> **What is being asked**
For each entry below, copy the text exactly and leave out any picture.

___ Records provided ___

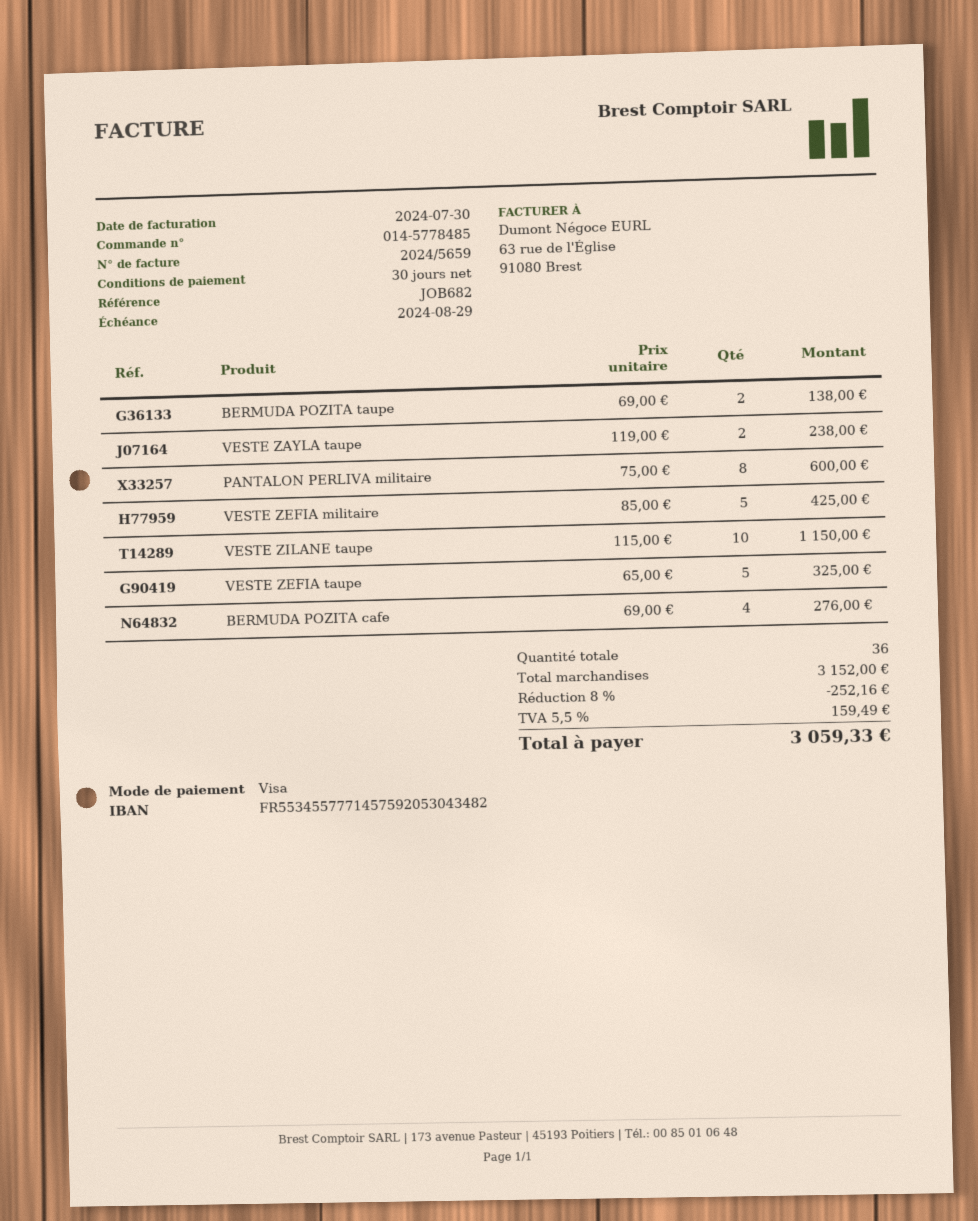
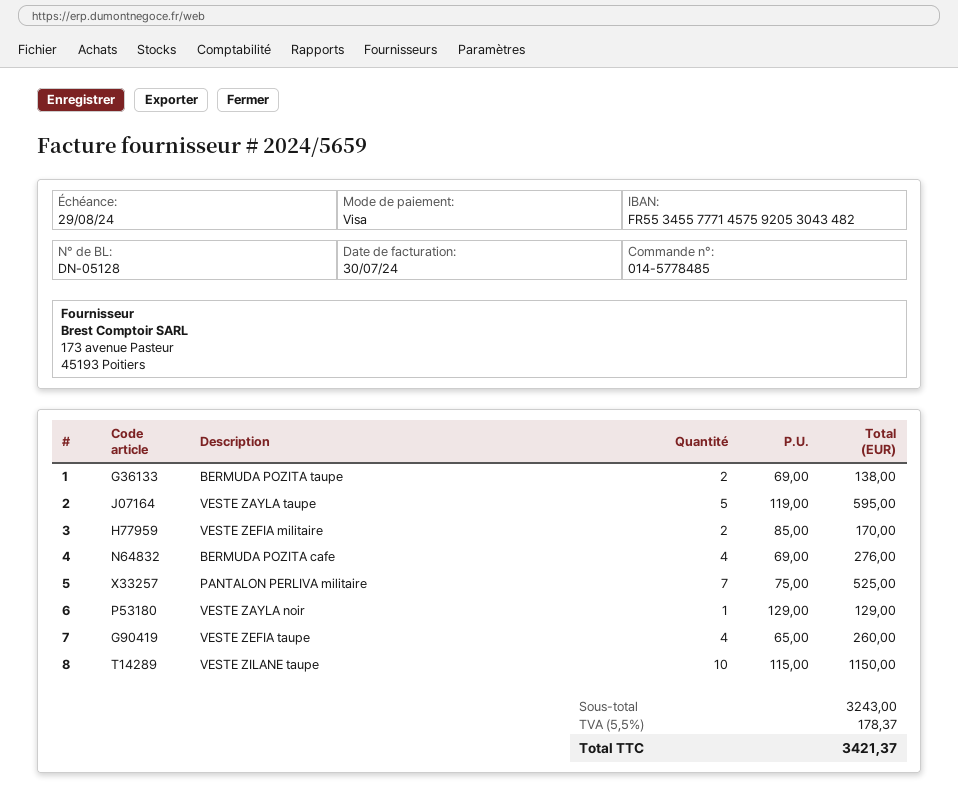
VESTE ZAYLA taupe: 2 x 119.00 = 238.00 -> 5 x 119.00 = 595.00
PANTALON PERLIVA militaire: 8 x 75.00 = 600.00 -> 7 x 75.00 = 525.00
VESTE ZEFIA militaire: 5 x 85.00 = 425.00 -> 2 x 85.00 = 170.00
VESTE ZEFIA taupe: 5 x 65.00 = 325.00 -> 4 x 65.00 = 260.00
VESTE ZAYLA noir: none -> 1 x 129.00 = 129.00
subtotal: 3152.00 -> 3243.00
discount: 8% = 252.16 -> none
tax: 5.5% = 159.49 -> 5.5% = 178.37
total: 3059.33 -> 3421.37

___

> **Solution below**
VESTE ZAYLA taupe: 2 x 119.00 = 238.00 -> 5 x 119.00 = 595.00
PANTALON PERLIVA militaire: 8 x 75.00 = 600.00 -> 7 x 75.00 = 525.00
VESTE ZEFIA militaire: 5 x 85.00 = 425.00 -> 2 x 85.00 = 170.00
VESTE ZEFIA taupe: 5 x 65.00 = 325.00 -> 4 x 65.00 = 260.00
VESTE ZAYLA noir: none -> 1 x 129.00 = 129.00
subtotal: 3152.00 -> 3243.00
discount: 8% = 252.16 -> none
tax: 5.5% = 159.49 -> 5.5% = 178.37
total: 3059.33 -> 3421.37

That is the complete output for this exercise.